What you will do: Give back one number only: how many lines in the material below contain "speck".

Data supplied:
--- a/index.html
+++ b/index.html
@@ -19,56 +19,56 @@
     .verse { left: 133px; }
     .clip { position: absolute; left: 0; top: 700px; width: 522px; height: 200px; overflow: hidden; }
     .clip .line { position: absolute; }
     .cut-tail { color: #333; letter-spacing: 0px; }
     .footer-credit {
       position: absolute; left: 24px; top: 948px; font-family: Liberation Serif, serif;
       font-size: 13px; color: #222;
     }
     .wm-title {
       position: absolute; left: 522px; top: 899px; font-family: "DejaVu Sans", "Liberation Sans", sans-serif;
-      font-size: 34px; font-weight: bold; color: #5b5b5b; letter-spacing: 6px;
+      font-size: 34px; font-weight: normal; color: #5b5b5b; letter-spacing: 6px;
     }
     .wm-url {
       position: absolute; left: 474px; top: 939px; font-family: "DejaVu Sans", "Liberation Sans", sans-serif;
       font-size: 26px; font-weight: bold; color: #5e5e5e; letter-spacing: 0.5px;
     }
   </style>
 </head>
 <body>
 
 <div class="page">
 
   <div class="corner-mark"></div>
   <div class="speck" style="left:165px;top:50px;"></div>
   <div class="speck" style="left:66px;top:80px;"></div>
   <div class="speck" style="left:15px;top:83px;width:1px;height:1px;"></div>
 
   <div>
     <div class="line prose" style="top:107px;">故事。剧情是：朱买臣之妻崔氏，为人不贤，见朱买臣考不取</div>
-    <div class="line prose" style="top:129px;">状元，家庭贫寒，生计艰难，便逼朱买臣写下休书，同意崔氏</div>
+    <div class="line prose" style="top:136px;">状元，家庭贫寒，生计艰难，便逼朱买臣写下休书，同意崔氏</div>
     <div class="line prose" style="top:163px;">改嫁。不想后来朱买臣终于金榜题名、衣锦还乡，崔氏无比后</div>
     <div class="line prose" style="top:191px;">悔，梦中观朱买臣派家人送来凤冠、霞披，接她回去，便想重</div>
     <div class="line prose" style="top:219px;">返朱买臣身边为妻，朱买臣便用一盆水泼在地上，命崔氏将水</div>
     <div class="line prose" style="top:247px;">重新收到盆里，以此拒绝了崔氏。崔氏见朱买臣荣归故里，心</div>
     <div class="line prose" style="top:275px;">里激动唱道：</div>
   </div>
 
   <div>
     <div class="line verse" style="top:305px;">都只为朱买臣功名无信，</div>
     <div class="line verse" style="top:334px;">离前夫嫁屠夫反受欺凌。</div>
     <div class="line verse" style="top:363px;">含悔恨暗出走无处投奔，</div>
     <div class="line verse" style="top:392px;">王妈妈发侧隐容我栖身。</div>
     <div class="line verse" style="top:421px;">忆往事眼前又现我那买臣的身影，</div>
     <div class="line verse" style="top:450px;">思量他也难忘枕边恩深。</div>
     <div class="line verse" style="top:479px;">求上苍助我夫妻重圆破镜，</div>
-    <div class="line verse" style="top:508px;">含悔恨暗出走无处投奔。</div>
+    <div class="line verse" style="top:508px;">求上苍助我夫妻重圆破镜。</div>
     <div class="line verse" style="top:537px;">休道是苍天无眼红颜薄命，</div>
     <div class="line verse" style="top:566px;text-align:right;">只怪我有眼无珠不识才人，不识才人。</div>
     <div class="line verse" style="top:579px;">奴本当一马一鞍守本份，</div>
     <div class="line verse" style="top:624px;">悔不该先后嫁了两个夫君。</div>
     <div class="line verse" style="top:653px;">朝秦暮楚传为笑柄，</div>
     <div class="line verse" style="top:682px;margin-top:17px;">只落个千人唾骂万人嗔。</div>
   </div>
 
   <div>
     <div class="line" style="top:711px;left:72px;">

* * *

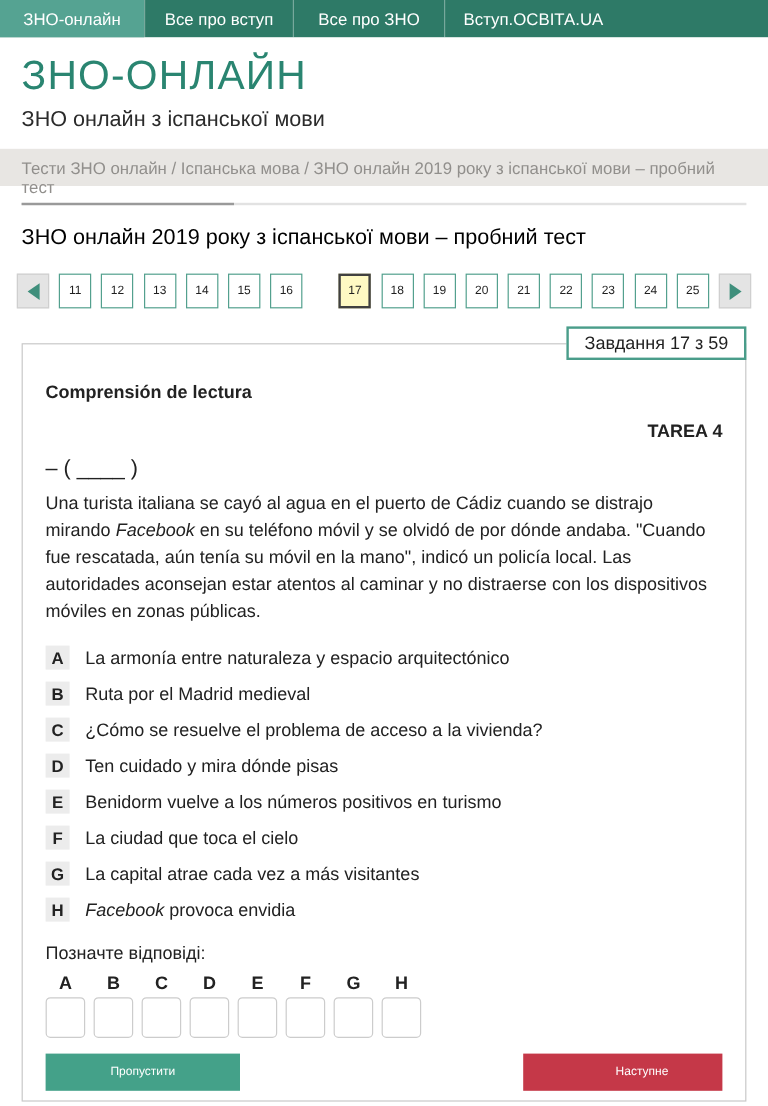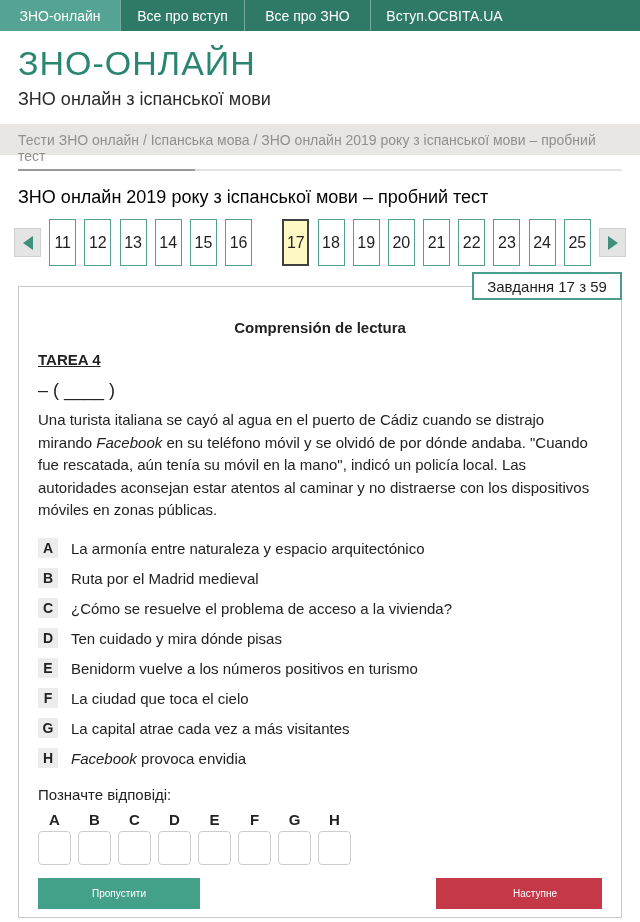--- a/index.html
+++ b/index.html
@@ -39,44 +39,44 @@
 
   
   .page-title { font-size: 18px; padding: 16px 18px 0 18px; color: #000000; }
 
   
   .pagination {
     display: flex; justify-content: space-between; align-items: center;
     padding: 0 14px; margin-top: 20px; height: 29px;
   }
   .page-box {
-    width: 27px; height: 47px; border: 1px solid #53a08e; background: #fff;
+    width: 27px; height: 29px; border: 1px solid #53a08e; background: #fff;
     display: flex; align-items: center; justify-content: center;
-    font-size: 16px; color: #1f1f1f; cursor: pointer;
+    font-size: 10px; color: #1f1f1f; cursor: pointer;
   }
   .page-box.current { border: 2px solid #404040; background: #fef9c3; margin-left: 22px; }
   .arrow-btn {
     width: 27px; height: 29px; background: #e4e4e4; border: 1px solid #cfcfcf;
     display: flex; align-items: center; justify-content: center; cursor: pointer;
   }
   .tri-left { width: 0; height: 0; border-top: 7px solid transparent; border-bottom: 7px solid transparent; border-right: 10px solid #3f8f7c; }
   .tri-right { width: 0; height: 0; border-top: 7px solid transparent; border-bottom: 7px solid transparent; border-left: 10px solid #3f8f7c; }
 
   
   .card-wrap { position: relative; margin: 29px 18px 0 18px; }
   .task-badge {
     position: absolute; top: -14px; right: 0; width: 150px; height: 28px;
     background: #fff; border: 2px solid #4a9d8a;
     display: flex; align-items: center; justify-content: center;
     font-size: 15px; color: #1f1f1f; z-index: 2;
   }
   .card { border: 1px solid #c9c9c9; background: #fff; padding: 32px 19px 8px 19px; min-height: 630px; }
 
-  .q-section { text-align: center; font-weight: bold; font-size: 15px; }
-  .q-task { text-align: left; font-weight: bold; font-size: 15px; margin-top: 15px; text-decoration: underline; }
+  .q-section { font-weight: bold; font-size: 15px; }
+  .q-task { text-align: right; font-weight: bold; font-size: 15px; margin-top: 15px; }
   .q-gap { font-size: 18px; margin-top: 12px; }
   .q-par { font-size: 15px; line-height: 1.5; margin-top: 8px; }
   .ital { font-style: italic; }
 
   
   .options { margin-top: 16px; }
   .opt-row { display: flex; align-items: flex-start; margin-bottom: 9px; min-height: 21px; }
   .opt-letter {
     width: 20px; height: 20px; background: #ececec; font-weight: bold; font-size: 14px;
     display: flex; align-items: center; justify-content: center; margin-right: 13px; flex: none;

==

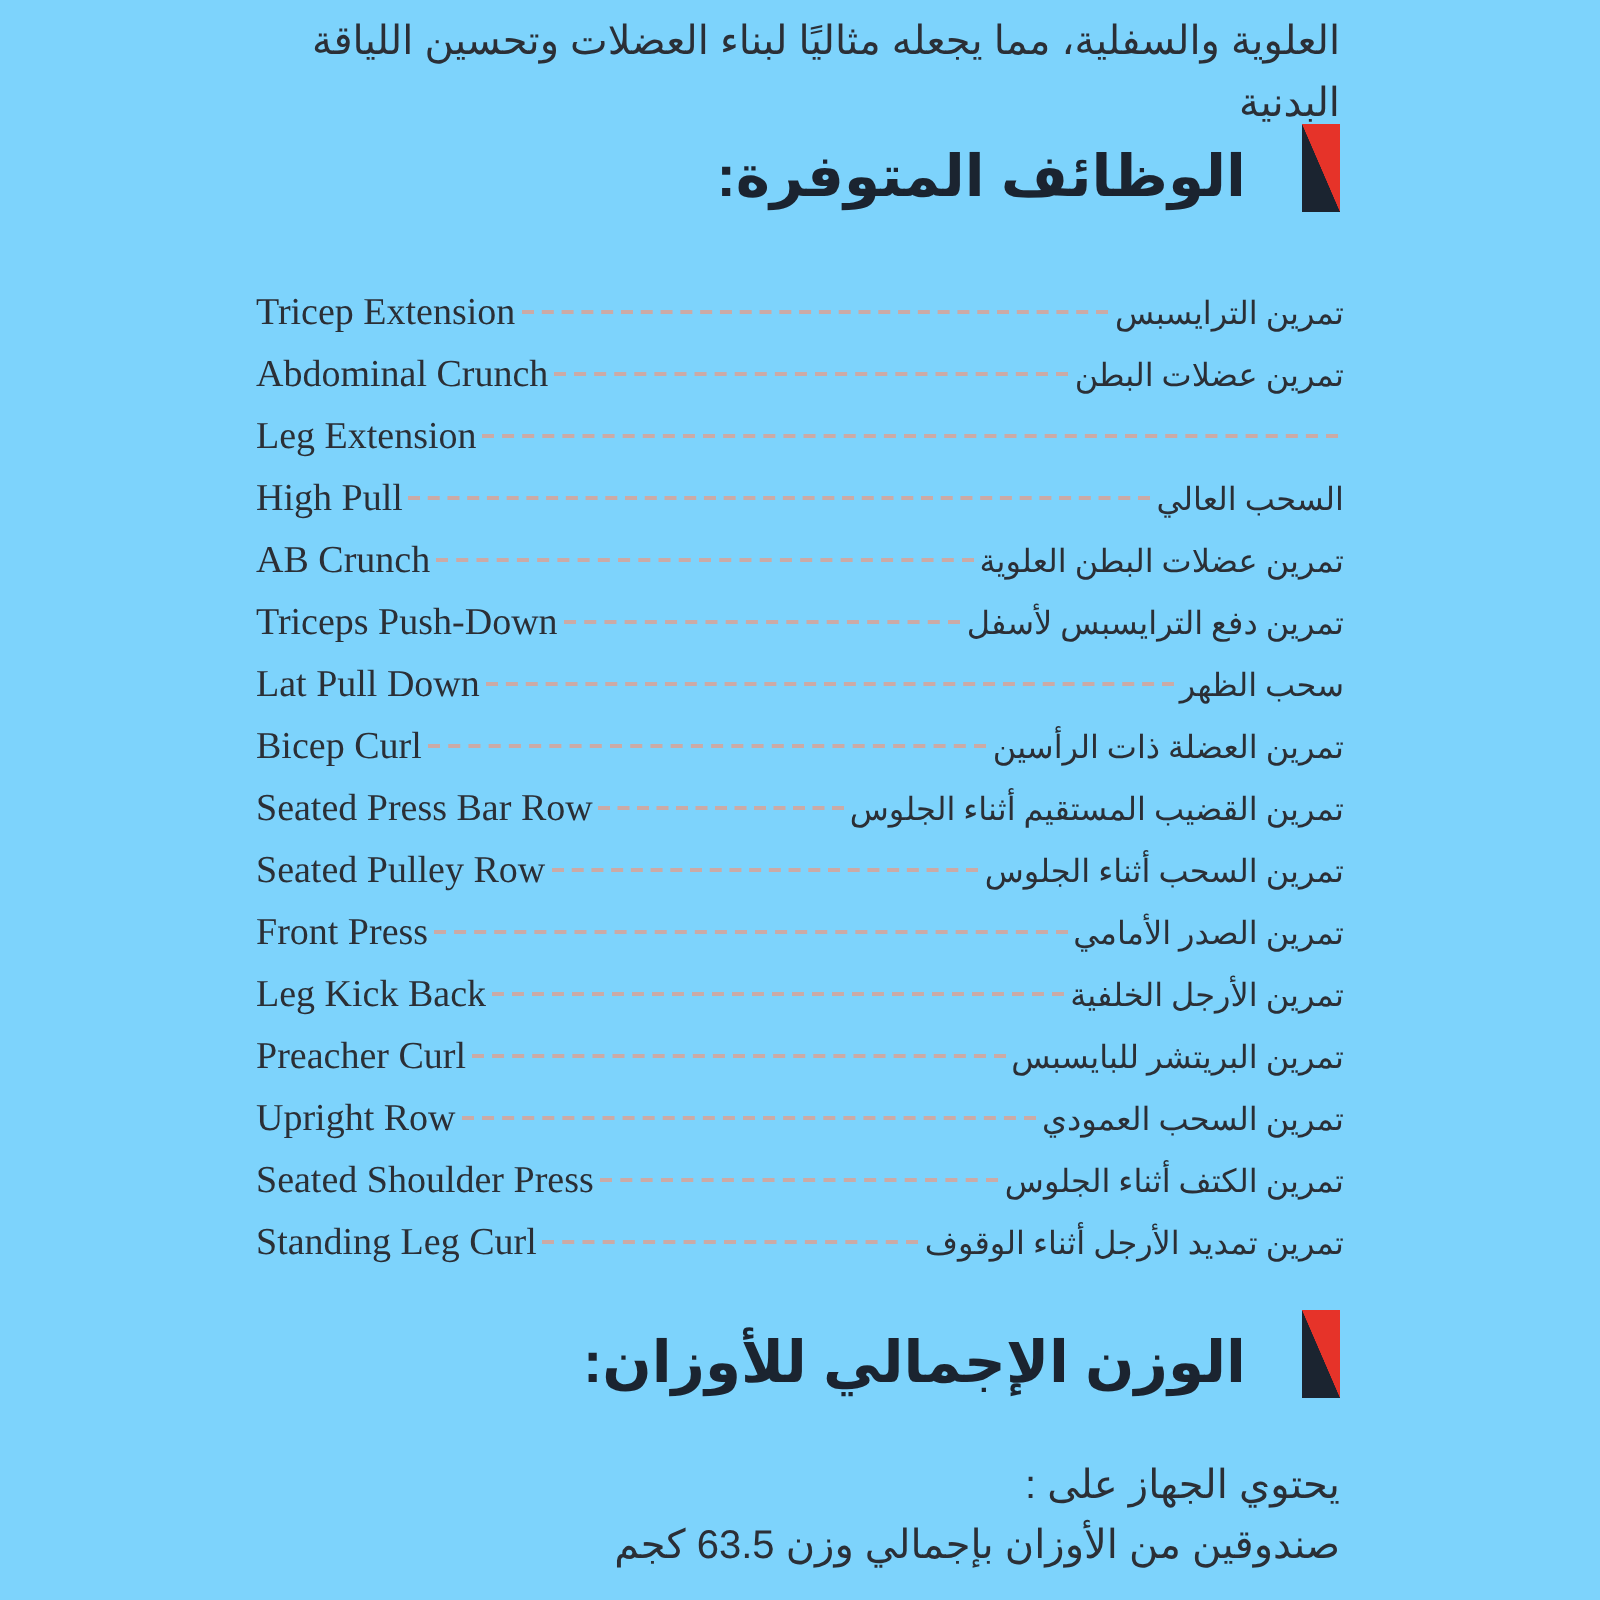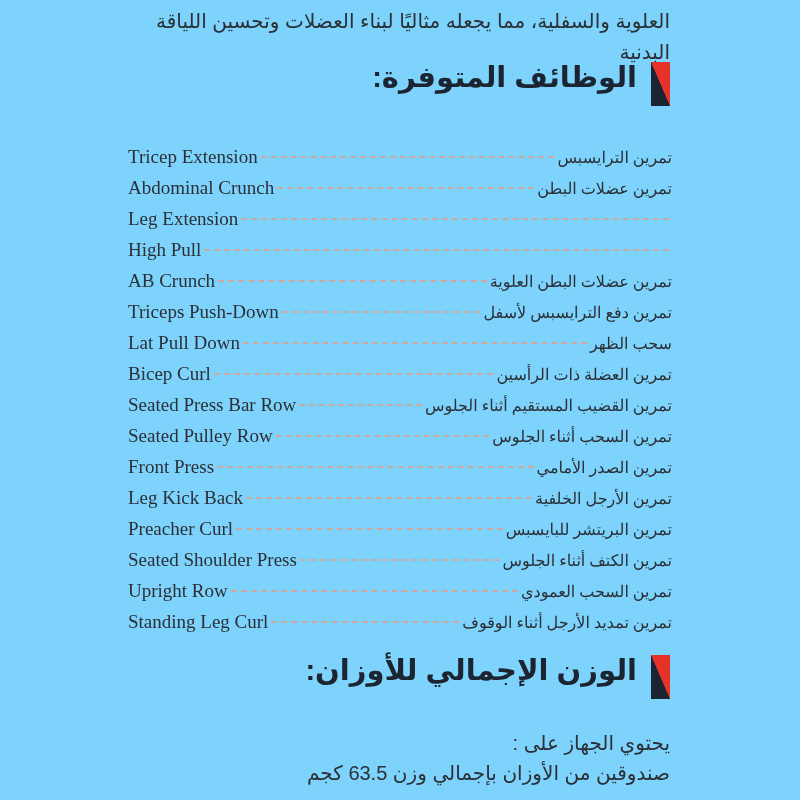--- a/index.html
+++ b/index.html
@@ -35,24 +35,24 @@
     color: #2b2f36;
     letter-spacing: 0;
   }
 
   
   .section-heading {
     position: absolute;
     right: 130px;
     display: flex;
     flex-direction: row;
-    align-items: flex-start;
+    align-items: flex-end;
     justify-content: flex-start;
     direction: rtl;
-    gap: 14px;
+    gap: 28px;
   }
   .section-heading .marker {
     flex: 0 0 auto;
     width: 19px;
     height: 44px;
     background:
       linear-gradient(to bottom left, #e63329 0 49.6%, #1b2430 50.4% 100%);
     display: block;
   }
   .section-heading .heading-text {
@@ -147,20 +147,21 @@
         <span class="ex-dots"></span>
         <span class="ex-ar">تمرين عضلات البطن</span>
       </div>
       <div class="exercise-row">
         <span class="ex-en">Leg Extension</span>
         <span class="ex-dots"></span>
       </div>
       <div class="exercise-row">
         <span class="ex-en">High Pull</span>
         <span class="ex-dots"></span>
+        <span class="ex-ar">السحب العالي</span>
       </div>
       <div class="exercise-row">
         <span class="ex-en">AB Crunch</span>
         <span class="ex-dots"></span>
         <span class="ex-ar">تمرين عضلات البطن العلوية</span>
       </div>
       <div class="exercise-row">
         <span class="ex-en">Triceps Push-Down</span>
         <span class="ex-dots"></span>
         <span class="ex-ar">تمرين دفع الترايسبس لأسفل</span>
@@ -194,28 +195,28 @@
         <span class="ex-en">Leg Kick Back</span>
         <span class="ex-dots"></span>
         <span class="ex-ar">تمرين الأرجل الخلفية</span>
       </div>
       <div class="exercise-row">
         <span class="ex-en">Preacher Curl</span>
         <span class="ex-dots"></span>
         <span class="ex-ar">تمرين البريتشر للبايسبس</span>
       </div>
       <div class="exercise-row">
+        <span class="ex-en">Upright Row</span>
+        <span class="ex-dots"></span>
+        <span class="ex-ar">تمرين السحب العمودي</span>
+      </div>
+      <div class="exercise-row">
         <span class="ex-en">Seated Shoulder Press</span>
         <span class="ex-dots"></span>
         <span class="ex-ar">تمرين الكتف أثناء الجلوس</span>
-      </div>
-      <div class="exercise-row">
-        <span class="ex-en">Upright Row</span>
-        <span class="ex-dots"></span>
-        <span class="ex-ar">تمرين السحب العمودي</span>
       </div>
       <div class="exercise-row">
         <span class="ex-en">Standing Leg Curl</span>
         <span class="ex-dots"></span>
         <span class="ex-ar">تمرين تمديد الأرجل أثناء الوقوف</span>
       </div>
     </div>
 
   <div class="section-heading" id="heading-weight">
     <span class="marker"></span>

Result for this task: 3